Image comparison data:
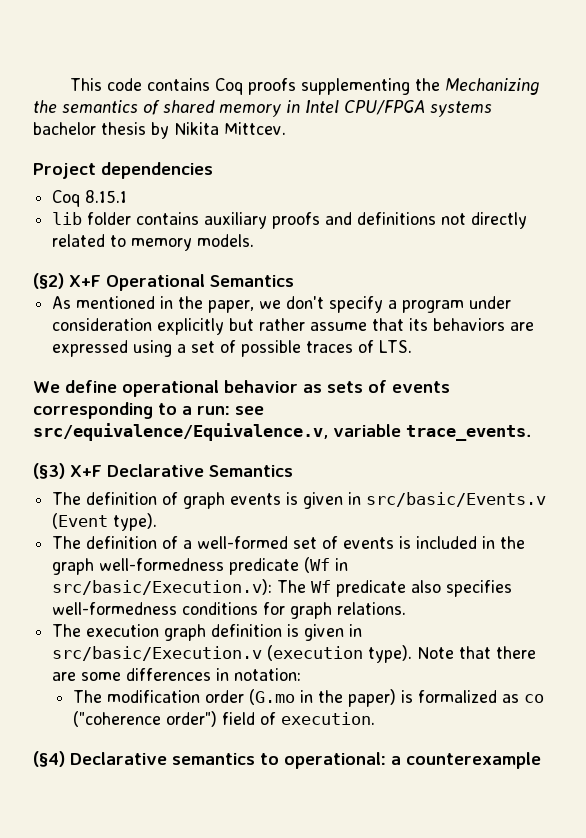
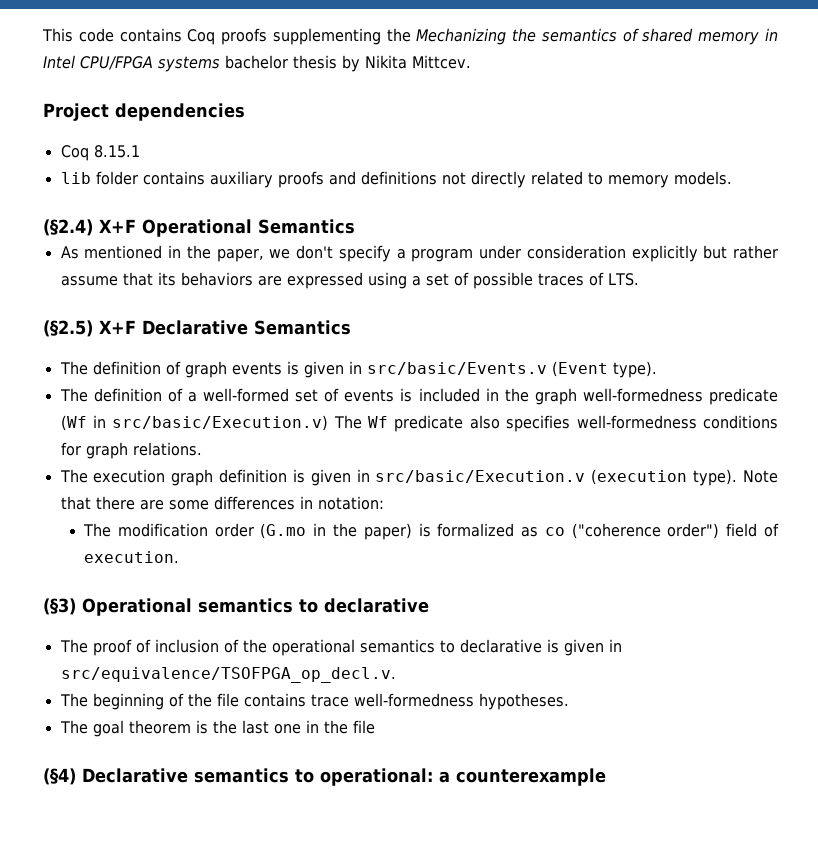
- (§2) X+F Operational Semantics
+ (§2.4) X+F Operational Semantics
- We define operational behavior as sets of events corresponding to a run: see src/equivalence/Equivalence.v, variable trace_events.
- (§3) X+F Declarative Semantics
+ (§2.5) X+F Declarative Semantics
- The definition of a well-formed set of events is included in the graph well-formedness predicate (Wf in src/basic/Execution.v): The Wf predicate also specifies well-formedness conditions for graph relations.
+ The definition of a well-formed set of events is included in the graph well-formedness predicate (Wf in src/basic/Execution.v) The Wf predicate also specifies well-formedness conditions for graph relations.
+ (§3) Operational semantics to declarative
+ The proof of inclusion of the operational semantics to declarative is given in src/equivalence/TSOFPGA_op_decl.v.
+ The beginning of the file contains trace well-formedness hypotheses.
+ The goal theorem is the last one in the file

- TASK BRIEF
Each line from the one that includes "(§2.4) X+F Operational Semantics" down to the close of the records above is to be given again exactly, and no other line is to appear.

- RESULT OF THE TASK
+ (§2.4) X+F Operational Semantics
- We define operational behavior as sets of events corresponding to a run: see src/equivalence/Equivalence.v, variable trace_events.
- (§3) X+F Declarative Semantics
+ (§2.5) X+F Declarative Semantics
- The definition of a well-formed set of events is included in the graph well-formedness predicate (Wf in src/basic/Execution.v): The Wf predicate also specifies well-formedness conditions for graph relations.
+ The definition of a well-formed set of events is included in the graph well-formedness predicate (Wf in src/basic/Execution.v) The Wf predicate also specifies well-formedness conditions for graph relations.
+ (§3) Operational semantics to declarative
+ The proof of inclusion of the operational semantics to declarative is given in src/equivalence/TSOFPGA_op_decl.v.
+ The beginning of the file contains trace well-formedness hypotheses.
+ The goal theorem is the last one in the file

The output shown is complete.